Moscow, Prague To Keep Equal Number Of Staff At Embassies

Czech Foreign Minister Jakub Kulhanek says the number of people that will be allowed by Prague and Moscow at their respective embassies will be 32, as tensions between the two continue to simmer over Russia’s alleged role in a deadly 2014 explosion at a Czech arms depot.

“[The Czech Republic’s and Russia’s embassies] should have seven diplomats and 25 administrative and technical staff each,” Kulhanek said in an interview with Czech daily Blesk.
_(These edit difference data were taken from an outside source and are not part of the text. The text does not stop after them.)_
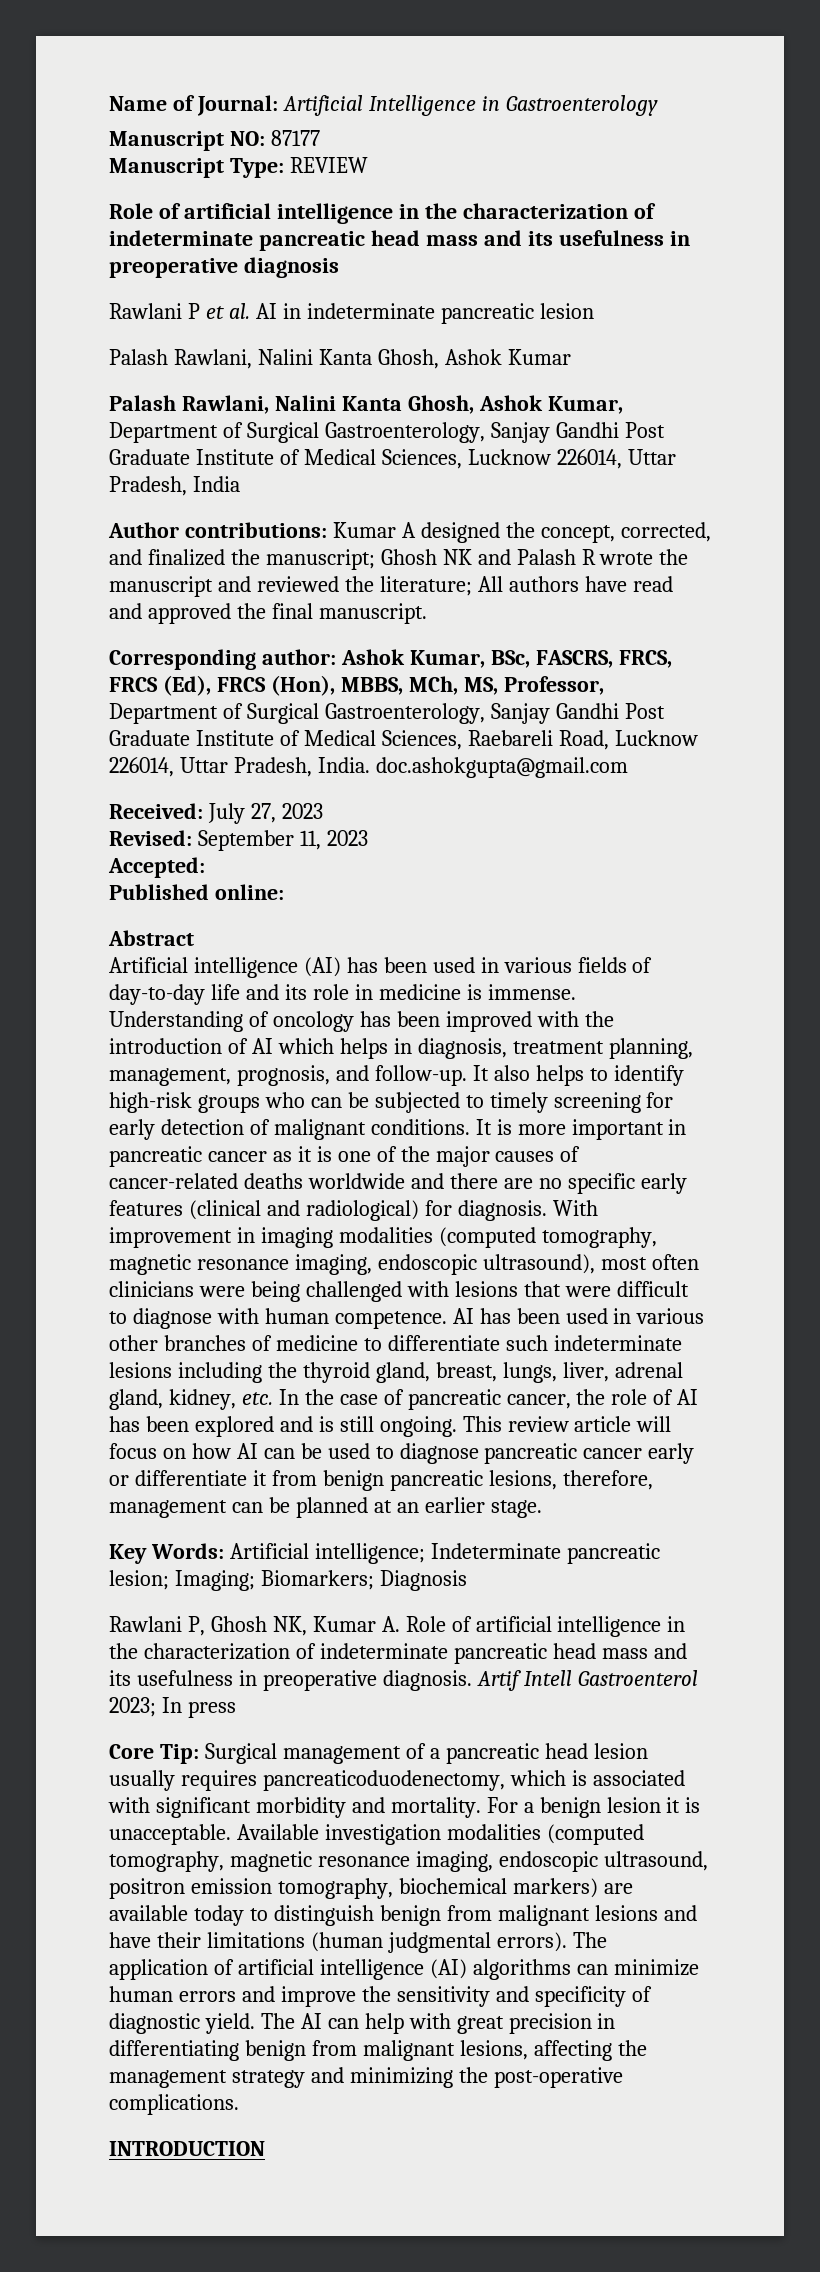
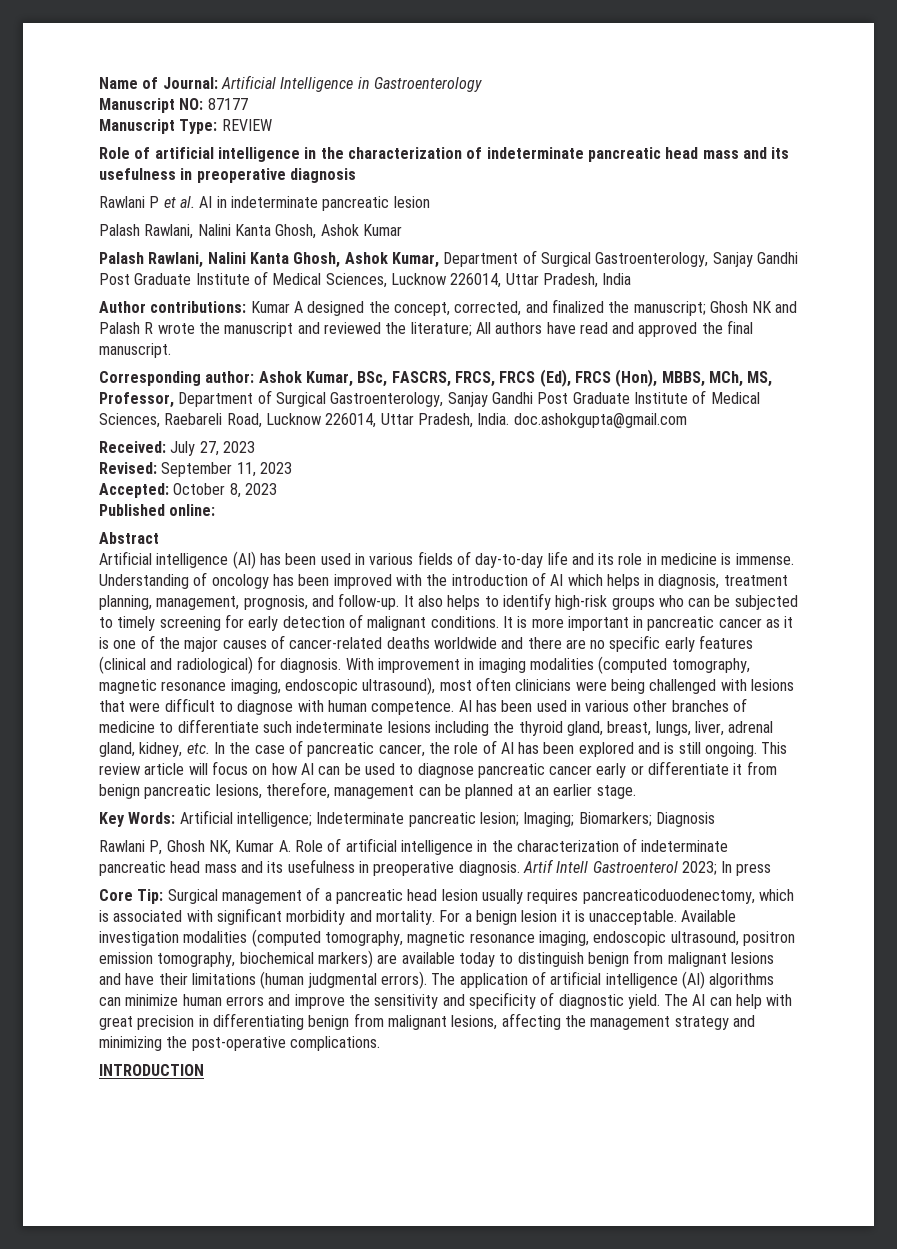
- Accepted:
+ Accepted: October 8, 2023

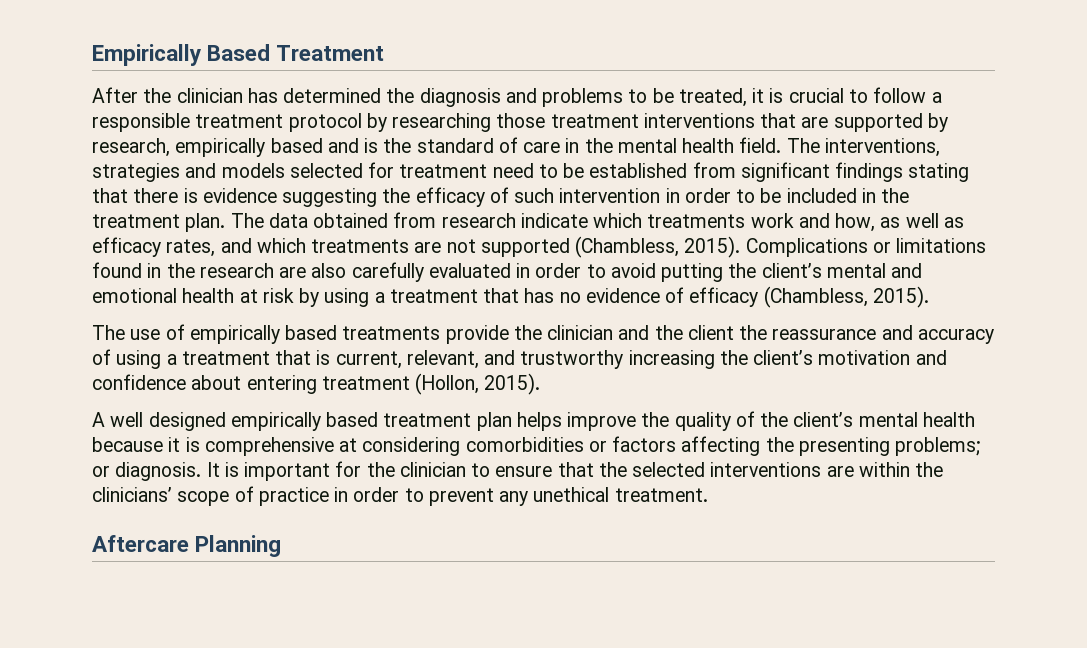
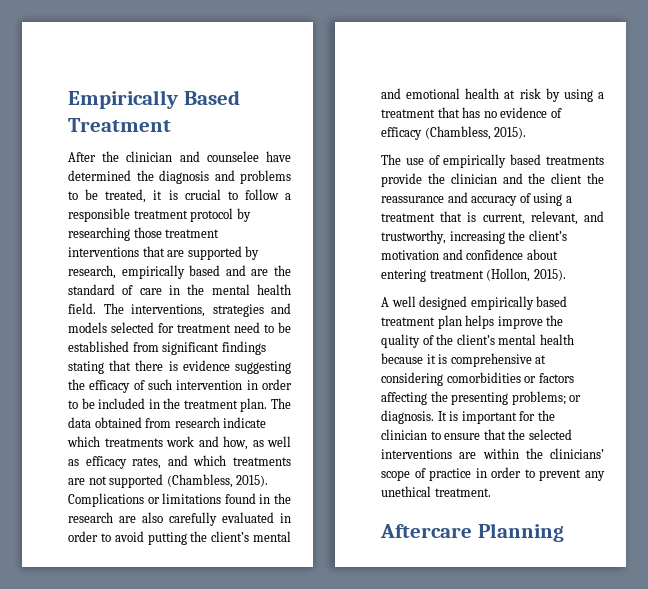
- After the clinician has determined the diagnosis and problems to be treated, it is crucial to follow a responsible treatment protocol by researching those treatment interventions that are supported by research, empirically based and is the standard of care in the mental health field.
+ After the clinician and counselee have determined the diagnosis and problems to be treated, it is crucial to follow a responsible treatment protocol by researching those treatment interventions that are supported by research, empirically based and are the standard of care in the mental health field.
- The use of empirically based treatments provide the clinician and the client the reassurance and accuracy of using a treatment that is current, relevant, and trustworthy increasing the client’s motivation and confidence about entering treatment (Hollon, 2015).
+ The use of empirically based treatments provide the clinician and the client the reassurance and accuracy of using a treatment that is current, relevant, and trustworthy, increasing the client’s motivation and confidence about entering treatment (Hollon, 2015).

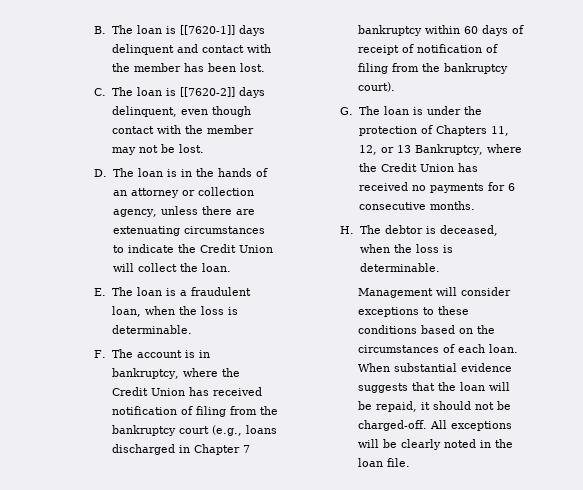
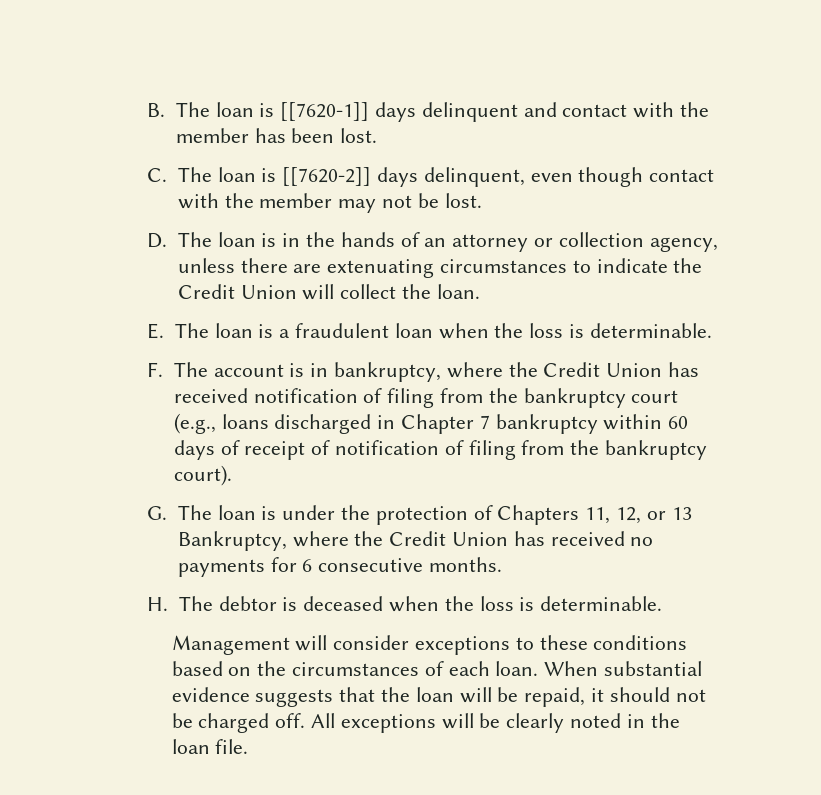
- E. The loan is a fraudulent loan, when the loss is determinable.
+ E. The loan is a fraudulent loan when the loss is determinable.
- H. The debtor is deceased, when the loss is determinable.
+ H. The debtor is deceased when the loss is determinable.
- When substantial evidence suggests that the loan will be repaid, it should not be charged-off.
+ When substantial evidence suggests that the loan will be repaid, it should not be charged off.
The Czechs announced a day earlier that Russia won’t be allowed to have more diplomats in Prague than the Czechs currently have at their embassy in Moscow.

The dispute flared on April 17 when Prague expelled 18 Russian staff, whom it identified as spies. Russia responded the next day by expelling 20 Czech staff from Prague’s embassy in Moscow.

Kulhanek said in the interview that Russia has been given until the end of May to cut the number of its embassy’s personnel by 63 people. He also said that the changes will not affect the number of diplomats and technical personnel at Russian consulates in Brno and Karlovy Vary, as well as at Czech consulates in several Russian cities.

The tit-for-tat moves over the Czech allegations have triggered Prague’s biggest dispute with Russia since the 1989 end of communist rule, putting the small Central European NATO member at the center of rising tensions between Moscow and the West.

The Czechs have alleged that two Russian intelligence officers accused of a nerve-agent poisoning in Britain in 2018 were also behind an explosion at a Czech ammunition depot in 2014 that killed two people.

The Baltic countries of Estonia, Latvia, and Lithuania — all of whom are NATO members and former Soviet republics — said on April 23 they were expelling a total of four Russian diplomats in solidarity with the Czechs.

Lithuania’s Foreign Ministry said it was expelling two members of Russia’s Embassy staff to show solidarity over the “unprecedented and dangerous incident” in the Czech Republic, while Latvia and Estonia said one diplomat would be sent home from each of their countries.

The Czechs pushed Moscow to allow the expelled Czech diplomats to be able return to work by noon on April 22, but the deadline was ignored. Russian officials had called the ultimatum “unacceptable.”

“Our offer to Russia to reverse the expulsion of our people was made in good faith. But Russia did not use the opportunity we offered. As the head of diplomacy, I am not at all pleased with the state of Czech-Russian relations,” Kulhanek told Blesk, adding that Russia’s expulsion of personnel had left the Czech Embassy in Moscow “paralyzed.”

Kulhanek noted that Russian Embassy staff members not included in the original 18 expelled could “theoretically” return to the Czech Republic in the future since they have not been given the status of persona non grata.